We'll be looking at excerpts from E.M. Bounds classic, Power Through Prayer as we go deeper into prayer. While Bounds is addressing himself to pastors, 1) use this to pray for your pastor, and 2) this applies to all who are in ministry, even if your field is "just" your family.
The act of praying is the very highest energy of which the human mind is capable; praying, that is, with the total concentration of the faculties. The great mass of worldly men and of learned men are absolutely incapable of prayer.—Samuel Taylor Coleridge
Payson wore the hard-wood boards into grooves where his knees pressed so often and so long. His biographer says: “His continuing instant in prayer, be his circumstances what they might, is the most noticeable fact in his history, and points out the duty of all who would rival his eminency. To his ardent and persevering prayers must no doubt be ascribed in a great measure his distinguished and almost uninterrupted success.”
The Marquis DeRenty, to whom Christ was most precious, ordered his servant to call him from his devotions at the end of half an hour. The servant at the time saw his face through an aperture. It was marked with such holiness that he hated to arouse him. His lips were moving, but he was perfectly silent. He waited until three half hours had passed; then he called to him, when he arose from his knees, saying that the half hour was so short when he was communing with Christ.
Brainerd said: “I love to be alone in my cottage, where I can spend much time in prayer.”

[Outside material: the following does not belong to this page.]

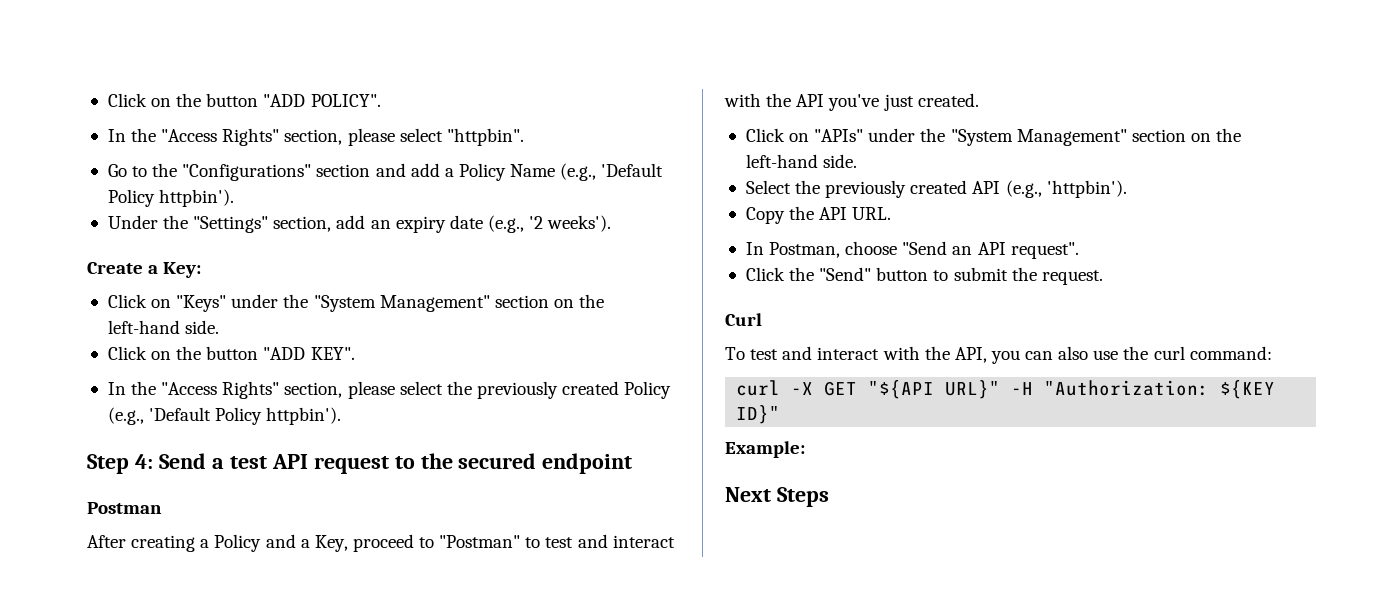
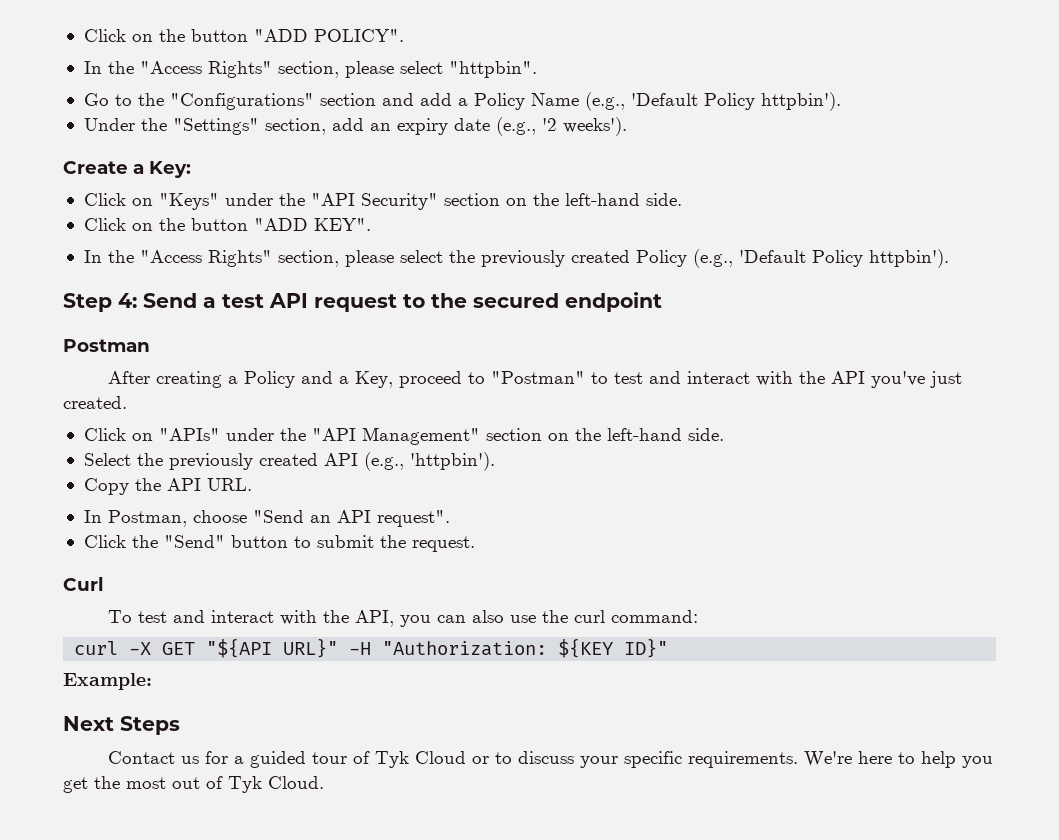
- Click on "Keys" under the "System Management" section on the left-hand side.
+ Click on "Keys" under the "API Security" section on the left-hand side.
- Click on "APIs" under the "System Management" section on the left-hand side.
+ Click on "APIs" under the "API Management" section on the left-hand side.
+ Contact us for a guided tour of Tyk Cloud or to discuss your specific requirements. We're here to help you get the most out of Tyk Cloud.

William Bramwell is famous in Methodist annals for personal holiness and for his wonderful success in preaching and for the marvelous answers to his prayers. For hours at a time he would pray. He almost lived on his knees. He went over his circuits like a flame of fire. The fire was kindled by the time he spent in prayer. He often spent as much as four hours in a single season of prayer in retirement.

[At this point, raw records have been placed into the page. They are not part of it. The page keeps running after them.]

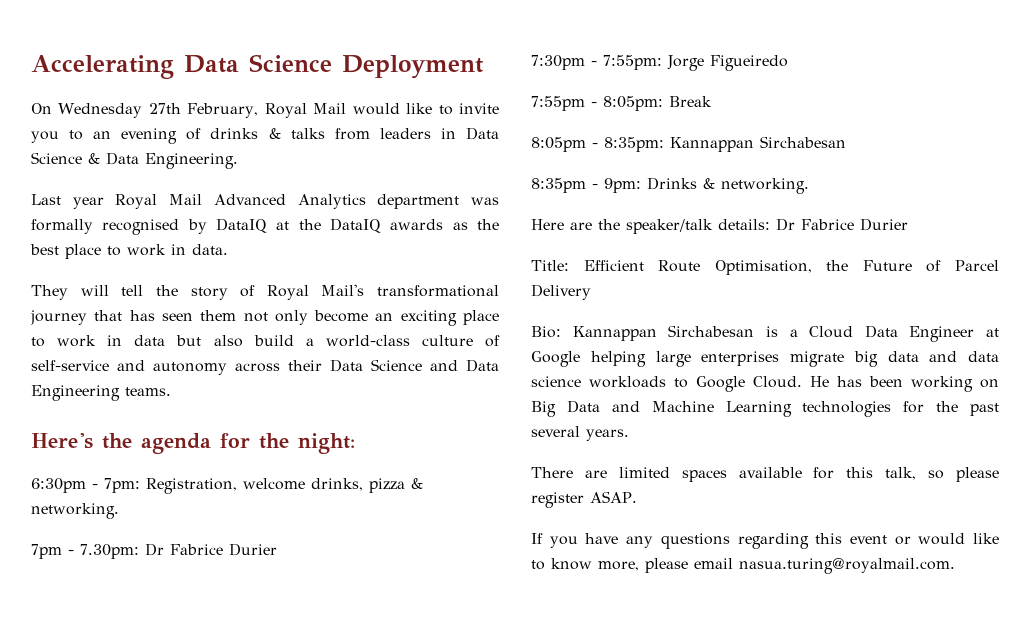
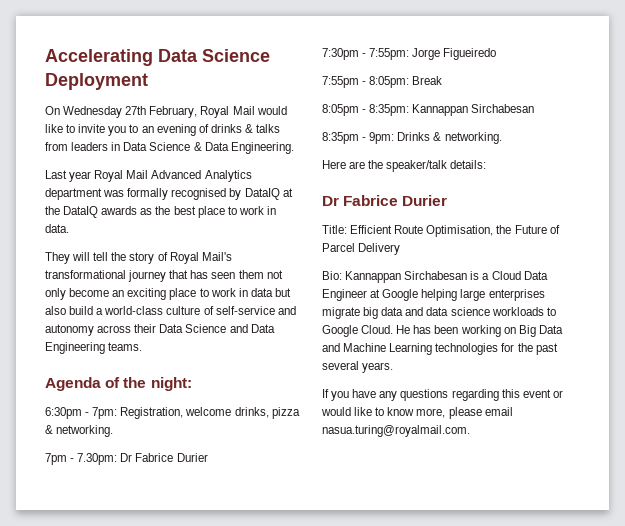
- Here's the agenda for the night:
+ Agenda of the night:
- Here are the speaker/talk details: Dr Fabrice Durier
+ Here are the speaker/talk details:
+ Dr Fabrice Durier
- There are limited spaces available for this talk, so please register ASAP.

Dr. Judson’s success in prayer is attributable to the fact that he gave much time to prayer. He says on this point: “Arrange thy affairs, if possible, so that thou canst leisurely devote two or three hours every day not merely to devotional exercises but to the very act of secret prayer and communion with God. Endeavor seven times a day to withdraw from business and company and lift up thy soul to God in private retirement. Begin the day by rising after midnight and devoting some time amid the silence and darkness of the night to this sacred work. Let the hour of opening dawn find thee at the same work. Let the hours of nine, twelve, three, six, and nine at night witness the same. Be resolute in his cause. Make all practicable sacrifices to maintain it. Consider that thy time is short, and that business and company must not be allowed to rob thee of thy God.” Impossible, say we, fanatical directions! Dr. Judson impressed an empire for Christ and laid the foundations of God’s kingdom with imperishable granite in the heart of Burmah. He was successful, one of the few men who mightily impressed the world for Christ. Many men of greater gifts and genius and learning than he have made no such impression; their religious work is like footsteps in the sands, but he has engraven his work on the adamant. The secret of its profundity and endurance is found in the fact that he gave time to prayer. He kept the iron red-hot with prayer, and God’s skill fashioned it with enduring power. No man can do a great and enduring work for God who is not a man of prayer, and no man can be a man of prayer who does not give much time to praying.